The top diplomats from the US and the EU have met a day after Washington slammed Europe over its stance on Iran. The criticism highlights current strains in trans-Atlantic ties.
US Secretary of State Mike Pompeo met with top EU diplomat Federica Mogherini on Friday amid tensions caused by a scathing attack by the Trump administration on its European allies over their approach to Iran.
Ahead of the meeting, Mogherini declined to answer a question about a speech by US Vice President Mike Pence on Thursday in which he accused the EU in general, and Germany, Britain and France in particular, of trying to undermine US sanctions on Iran over its nuclear program.
Pence's remarks at a Warsaw peace conference highlighted the differences between Washington and Brussels over the 2015 nuclear deal between Iran and world powers, from which the US under President Donald Trump withdrew last year.
Pompeo himself, who is also known as an outspoken critic of Iran, told reporters at the Warsaw conference that it was not possible to "achieve stability in the Middle East without confronting Iran."
Read more: Iran sanctions: 5 things to know
Call for EU withdrawal
Washington claims Iran has been violating the terms of the 2015 deal, under which Tehran agreed to curb its nuclear program in exchange for the lifting of sanctions. In his speech on Thursday, Pence once more called on the EU to join the US in withdrawing from the deal.
Mogherini, speaking at a NATO meeting earlier the same day, reiterated the EU's view that upholding the deal was essential because it prevented Iran from developing a nuclear weapon.

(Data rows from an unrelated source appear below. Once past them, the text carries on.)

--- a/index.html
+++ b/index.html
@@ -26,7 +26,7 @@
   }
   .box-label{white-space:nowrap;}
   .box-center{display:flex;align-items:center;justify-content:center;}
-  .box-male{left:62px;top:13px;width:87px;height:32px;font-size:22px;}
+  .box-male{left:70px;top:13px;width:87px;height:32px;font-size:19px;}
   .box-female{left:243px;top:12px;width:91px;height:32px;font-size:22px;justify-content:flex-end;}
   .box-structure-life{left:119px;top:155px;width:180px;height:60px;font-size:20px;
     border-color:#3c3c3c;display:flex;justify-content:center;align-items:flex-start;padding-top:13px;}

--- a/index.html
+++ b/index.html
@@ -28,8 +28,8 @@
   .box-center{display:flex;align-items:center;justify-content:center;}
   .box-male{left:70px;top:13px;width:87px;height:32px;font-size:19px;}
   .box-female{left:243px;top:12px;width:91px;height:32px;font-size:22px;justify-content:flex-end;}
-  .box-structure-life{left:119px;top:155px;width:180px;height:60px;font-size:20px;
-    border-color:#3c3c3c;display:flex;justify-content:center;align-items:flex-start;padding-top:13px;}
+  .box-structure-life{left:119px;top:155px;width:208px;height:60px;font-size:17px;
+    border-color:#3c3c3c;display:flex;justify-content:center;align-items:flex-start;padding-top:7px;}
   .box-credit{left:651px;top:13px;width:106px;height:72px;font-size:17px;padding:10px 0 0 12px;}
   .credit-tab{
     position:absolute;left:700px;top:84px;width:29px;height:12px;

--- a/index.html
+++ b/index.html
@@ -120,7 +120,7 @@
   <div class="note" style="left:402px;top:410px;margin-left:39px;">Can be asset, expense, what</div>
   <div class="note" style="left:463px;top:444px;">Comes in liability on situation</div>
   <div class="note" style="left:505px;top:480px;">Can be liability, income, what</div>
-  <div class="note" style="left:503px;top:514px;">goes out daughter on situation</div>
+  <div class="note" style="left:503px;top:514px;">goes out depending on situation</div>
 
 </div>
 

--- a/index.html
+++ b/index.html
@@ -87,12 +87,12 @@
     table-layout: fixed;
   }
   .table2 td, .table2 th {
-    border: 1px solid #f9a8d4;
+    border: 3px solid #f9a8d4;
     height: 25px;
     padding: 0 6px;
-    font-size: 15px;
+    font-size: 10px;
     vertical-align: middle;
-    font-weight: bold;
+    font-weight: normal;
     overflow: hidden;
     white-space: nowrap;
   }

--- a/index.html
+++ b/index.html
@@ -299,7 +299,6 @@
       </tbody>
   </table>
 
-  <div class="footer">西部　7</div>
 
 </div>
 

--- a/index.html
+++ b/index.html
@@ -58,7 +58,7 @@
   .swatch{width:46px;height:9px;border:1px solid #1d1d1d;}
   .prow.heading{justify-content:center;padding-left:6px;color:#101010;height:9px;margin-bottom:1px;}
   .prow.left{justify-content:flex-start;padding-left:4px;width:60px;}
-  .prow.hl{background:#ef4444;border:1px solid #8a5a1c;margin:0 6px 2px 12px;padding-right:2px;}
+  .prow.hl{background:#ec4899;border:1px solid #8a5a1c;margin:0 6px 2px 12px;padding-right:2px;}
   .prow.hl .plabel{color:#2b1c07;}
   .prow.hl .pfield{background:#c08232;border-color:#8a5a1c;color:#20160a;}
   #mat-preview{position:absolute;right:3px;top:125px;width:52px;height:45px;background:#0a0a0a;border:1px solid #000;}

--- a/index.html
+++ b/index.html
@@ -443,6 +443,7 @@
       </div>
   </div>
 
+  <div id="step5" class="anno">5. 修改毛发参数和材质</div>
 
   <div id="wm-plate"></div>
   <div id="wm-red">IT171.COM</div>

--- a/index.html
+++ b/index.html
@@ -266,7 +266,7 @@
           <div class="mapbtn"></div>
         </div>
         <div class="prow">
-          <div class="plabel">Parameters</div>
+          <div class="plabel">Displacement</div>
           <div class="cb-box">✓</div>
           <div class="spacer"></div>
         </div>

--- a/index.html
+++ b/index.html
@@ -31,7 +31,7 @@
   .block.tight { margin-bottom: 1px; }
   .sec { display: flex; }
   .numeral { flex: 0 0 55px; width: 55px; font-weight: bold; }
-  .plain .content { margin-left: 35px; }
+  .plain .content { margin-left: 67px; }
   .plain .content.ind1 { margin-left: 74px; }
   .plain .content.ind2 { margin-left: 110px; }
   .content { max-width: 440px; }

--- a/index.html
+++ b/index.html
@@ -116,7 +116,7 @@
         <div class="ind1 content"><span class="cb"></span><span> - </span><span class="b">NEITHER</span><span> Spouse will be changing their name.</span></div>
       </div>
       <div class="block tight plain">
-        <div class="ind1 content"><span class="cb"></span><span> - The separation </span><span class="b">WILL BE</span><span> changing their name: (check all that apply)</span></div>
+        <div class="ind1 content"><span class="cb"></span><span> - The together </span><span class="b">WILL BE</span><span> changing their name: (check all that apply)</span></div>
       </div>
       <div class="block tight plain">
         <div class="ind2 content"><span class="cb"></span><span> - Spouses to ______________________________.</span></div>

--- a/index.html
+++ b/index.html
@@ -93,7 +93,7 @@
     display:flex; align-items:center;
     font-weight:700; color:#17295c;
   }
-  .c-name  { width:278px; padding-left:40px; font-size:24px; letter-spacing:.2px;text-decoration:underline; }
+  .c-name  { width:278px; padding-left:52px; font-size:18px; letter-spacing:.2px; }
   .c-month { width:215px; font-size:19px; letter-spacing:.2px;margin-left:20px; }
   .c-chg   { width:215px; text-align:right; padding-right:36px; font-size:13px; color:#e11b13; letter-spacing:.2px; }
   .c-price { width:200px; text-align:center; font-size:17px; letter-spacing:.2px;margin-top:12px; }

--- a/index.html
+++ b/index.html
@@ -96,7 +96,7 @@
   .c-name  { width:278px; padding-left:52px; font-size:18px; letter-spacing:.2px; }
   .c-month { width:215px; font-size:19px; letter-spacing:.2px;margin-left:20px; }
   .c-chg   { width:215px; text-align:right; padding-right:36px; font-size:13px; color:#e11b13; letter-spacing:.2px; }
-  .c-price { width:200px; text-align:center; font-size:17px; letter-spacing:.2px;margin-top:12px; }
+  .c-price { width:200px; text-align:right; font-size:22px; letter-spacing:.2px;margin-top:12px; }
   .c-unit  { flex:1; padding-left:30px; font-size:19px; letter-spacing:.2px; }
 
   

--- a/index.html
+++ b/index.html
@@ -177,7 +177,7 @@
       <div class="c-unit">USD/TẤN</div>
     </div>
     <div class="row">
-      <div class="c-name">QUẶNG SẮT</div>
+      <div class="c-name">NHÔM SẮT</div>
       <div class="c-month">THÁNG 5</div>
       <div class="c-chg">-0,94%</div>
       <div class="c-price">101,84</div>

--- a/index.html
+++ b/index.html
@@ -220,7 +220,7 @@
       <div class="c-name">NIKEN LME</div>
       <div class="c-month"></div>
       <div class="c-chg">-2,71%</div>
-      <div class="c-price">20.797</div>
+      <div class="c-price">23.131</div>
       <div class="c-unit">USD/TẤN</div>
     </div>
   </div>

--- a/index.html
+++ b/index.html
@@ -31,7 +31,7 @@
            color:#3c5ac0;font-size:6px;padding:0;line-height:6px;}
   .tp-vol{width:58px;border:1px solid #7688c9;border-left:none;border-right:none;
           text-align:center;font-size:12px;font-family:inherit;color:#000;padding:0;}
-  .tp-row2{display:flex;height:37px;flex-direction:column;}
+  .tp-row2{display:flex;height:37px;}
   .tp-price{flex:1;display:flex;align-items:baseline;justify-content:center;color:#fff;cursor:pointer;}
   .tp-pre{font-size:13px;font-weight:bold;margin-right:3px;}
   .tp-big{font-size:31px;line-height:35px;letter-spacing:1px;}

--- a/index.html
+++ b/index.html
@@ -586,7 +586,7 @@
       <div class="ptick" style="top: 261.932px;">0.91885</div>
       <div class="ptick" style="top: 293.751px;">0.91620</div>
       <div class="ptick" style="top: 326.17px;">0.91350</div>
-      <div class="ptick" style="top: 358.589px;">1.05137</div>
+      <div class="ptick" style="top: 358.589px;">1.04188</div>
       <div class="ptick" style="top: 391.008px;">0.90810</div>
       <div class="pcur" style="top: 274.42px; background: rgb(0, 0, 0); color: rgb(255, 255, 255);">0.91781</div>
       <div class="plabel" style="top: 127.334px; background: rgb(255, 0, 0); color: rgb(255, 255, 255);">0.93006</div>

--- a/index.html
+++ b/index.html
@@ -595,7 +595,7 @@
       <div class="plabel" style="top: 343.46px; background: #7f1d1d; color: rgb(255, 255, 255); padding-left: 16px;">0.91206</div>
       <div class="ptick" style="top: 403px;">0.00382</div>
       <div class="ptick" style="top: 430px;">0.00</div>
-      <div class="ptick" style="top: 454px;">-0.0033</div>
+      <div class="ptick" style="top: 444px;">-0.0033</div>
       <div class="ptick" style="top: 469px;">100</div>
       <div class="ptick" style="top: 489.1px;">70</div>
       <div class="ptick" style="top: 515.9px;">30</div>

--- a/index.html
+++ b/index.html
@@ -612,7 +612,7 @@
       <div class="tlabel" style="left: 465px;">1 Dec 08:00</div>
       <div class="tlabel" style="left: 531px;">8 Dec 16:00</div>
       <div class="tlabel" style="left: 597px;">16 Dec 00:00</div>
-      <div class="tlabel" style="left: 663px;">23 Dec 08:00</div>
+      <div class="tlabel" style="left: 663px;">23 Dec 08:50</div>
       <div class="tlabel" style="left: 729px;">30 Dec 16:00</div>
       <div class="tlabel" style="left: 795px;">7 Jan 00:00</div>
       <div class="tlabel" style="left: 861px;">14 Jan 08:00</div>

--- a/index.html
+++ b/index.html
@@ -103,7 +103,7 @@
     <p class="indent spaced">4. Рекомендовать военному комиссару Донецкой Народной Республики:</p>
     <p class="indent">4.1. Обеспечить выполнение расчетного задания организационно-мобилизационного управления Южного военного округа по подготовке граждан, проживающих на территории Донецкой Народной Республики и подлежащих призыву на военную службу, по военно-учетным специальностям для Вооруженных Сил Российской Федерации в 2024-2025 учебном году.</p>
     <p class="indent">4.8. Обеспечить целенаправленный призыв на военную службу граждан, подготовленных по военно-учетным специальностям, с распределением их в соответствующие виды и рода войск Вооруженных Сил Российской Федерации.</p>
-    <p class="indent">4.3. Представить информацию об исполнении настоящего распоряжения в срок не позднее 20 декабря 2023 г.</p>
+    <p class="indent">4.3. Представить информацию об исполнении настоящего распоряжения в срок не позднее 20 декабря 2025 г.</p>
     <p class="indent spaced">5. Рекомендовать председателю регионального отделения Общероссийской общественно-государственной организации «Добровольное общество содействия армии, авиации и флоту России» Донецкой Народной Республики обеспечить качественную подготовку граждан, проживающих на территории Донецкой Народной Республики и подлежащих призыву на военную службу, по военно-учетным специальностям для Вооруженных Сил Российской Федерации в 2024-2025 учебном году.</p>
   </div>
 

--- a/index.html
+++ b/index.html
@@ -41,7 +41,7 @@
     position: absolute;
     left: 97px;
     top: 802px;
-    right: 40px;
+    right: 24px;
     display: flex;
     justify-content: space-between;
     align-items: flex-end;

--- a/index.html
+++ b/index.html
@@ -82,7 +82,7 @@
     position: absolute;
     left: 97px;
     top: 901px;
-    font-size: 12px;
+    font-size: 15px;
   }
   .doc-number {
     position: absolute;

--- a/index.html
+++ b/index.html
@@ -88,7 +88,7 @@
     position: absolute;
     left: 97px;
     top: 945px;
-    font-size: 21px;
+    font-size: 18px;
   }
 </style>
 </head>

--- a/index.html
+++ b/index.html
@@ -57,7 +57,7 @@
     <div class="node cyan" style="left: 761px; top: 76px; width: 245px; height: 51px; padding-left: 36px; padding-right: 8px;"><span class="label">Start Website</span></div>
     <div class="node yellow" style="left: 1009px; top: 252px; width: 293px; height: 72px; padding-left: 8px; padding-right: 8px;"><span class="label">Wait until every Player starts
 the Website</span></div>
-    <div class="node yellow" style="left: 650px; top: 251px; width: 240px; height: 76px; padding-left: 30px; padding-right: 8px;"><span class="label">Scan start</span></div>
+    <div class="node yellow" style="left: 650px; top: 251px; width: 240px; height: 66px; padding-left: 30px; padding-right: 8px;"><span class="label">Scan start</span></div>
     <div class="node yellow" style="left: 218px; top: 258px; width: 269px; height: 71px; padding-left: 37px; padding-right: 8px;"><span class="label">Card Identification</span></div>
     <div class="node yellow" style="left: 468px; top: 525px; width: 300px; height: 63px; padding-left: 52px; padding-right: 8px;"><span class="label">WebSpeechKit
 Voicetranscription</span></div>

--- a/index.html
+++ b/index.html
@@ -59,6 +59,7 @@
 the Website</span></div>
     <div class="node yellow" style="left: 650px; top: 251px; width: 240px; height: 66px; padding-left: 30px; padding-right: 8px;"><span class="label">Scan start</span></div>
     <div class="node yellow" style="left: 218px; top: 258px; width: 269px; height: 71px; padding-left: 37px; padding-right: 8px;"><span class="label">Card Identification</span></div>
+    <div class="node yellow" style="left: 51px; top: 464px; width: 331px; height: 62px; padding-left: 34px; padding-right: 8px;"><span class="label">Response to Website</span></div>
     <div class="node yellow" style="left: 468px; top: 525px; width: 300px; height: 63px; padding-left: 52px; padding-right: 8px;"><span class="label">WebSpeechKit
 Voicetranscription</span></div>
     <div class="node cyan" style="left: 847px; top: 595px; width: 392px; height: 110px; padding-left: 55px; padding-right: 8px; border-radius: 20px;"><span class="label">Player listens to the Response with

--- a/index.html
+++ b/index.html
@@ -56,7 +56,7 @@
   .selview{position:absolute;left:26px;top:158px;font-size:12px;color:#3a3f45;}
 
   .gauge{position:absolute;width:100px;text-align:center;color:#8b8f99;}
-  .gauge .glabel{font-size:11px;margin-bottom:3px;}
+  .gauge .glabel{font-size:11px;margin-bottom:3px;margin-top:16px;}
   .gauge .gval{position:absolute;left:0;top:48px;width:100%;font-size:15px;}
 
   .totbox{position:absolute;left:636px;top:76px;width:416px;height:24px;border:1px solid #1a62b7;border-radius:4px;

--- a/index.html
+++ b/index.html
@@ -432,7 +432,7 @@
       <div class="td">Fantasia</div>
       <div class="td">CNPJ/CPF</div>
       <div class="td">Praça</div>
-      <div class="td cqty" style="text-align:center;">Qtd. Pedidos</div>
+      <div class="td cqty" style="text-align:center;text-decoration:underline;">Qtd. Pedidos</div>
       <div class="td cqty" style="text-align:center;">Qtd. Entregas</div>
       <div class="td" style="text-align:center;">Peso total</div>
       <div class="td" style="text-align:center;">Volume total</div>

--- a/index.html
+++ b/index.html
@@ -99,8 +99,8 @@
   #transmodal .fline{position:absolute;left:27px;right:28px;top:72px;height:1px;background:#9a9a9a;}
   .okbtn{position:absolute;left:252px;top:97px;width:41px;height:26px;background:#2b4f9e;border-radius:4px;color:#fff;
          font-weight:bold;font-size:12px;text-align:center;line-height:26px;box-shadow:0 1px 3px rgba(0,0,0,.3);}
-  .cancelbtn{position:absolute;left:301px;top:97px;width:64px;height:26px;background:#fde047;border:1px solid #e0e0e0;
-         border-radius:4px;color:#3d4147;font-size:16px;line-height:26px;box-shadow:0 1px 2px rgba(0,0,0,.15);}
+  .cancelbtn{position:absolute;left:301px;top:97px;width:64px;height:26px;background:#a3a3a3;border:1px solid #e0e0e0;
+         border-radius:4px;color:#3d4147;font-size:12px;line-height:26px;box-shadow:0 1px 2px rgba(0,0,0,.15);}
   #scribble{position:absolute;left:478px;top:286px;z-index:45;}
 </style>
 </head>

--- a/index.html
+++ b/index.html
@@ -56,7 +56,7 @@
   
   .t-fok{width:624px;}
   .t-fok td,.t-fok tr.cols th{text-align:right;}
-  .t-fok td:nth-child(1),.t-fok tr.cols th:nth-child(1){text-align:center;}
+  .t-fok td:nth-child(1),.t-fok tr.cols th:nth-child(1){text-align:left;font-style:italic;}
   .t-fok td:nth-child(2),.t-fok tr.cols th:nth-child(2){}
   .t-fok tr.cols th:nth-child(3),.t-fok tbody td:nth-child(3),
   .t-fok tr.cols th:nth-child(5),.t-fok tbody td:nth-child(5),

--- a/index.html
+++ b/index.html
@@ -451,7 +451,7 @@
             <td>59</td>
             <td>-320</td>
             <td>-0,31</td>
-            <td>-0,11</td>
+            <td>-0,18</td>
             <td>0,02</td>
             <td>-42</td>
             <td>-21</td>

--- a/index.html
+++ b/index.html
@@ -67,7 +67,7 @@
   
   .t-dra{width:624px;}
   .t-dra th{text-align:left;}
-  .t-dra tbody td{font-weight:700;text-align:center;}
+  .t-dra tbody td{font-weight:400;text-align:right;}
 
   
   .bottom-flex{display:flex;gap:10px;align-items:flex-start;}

In January, Germany, Britain and France agreed to evade US sanctions by opening a new channel for non-dollar trade with Iran. The so-called Special Purpose Vehicle (SPV), which is meant to help match Iranian oil and gas exports against purchases of EU goods, will, however, not become operational for months. Diplomats also say that the trade vehicle will be used only for trade on a small scale, for example in humanitarian goods or food.
European countries have, however, said that they, like Washington, are concerned about Iran's involvement in wars in Yemen and Syria. In practice, European countries have given up plans to invest in Iran in deference to the US sanctions.